| DATA SUPPLIED |
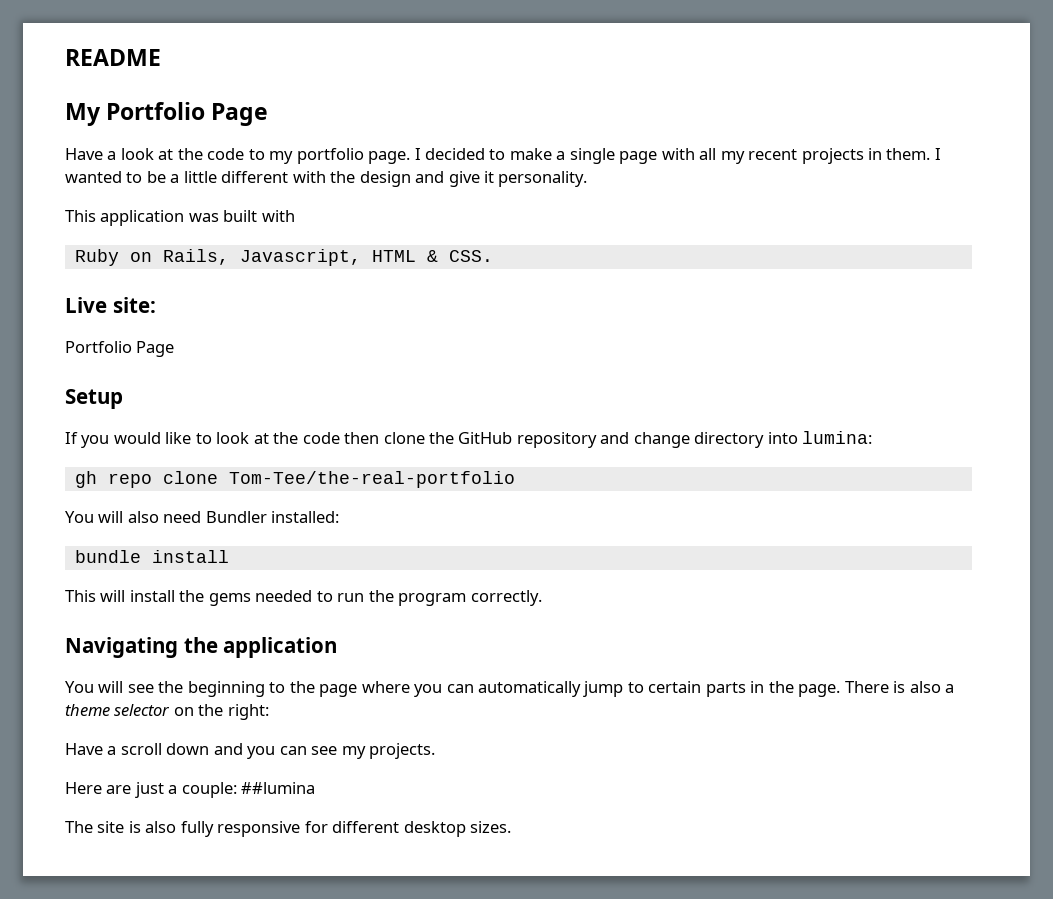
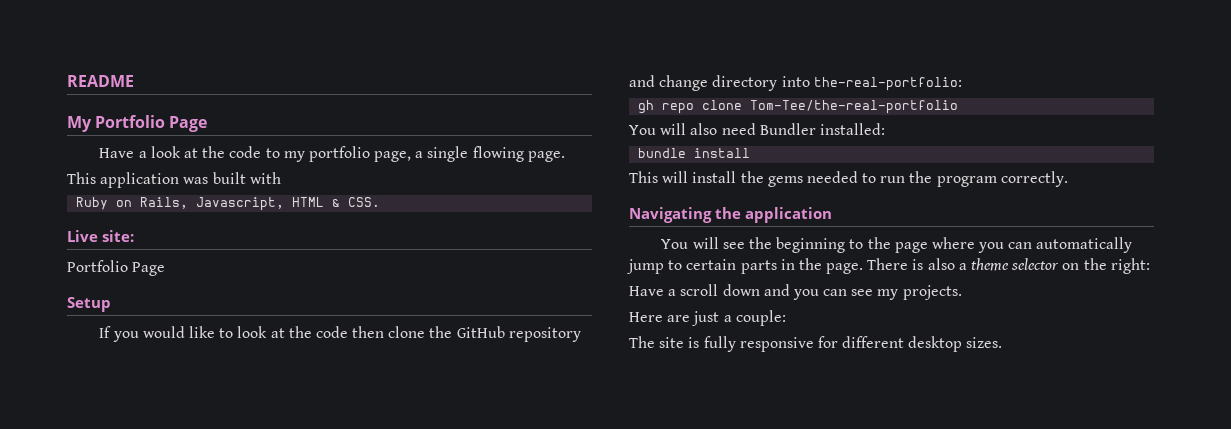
- Have a look at the code to my portfolio page. I decided to make a single page with all my recent projects in them. I wanted to be a little different with the design and give it personality.
+ Have a look at the code to my portfolio page, a single flowing page.
- If you would like to look at the code then clone the GitHub repository and change directory into lumina:
+ If you would like to look at the code then clone the GitHub repository and change directory into the-real-portfolio:
- Here are just a couple: ##lumina
+ Here are just a couple:
- The site is also fully responsive for different desktop sizes.
+ The site is fully responsive for different desktop sizes.

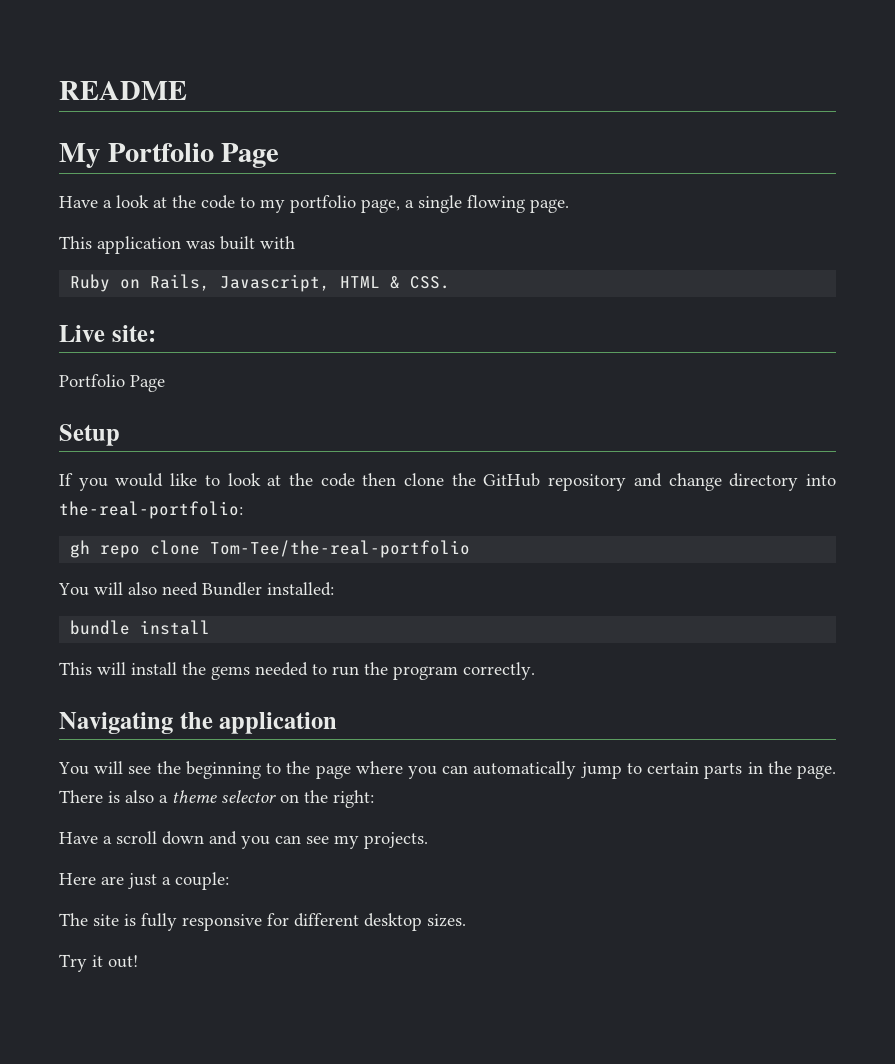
+ Try it out!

| WHAT YOU HAVE TO DO |
For every line in the listing above that mentions the word "clone", make a copy.

| RESPONSE BOX |
- If you would like to look at the code then clone the GitHub repository and change directory into lumina:
+ If you would like to look at the code then clone the GitHub repository and change directory into the-real-portfolio:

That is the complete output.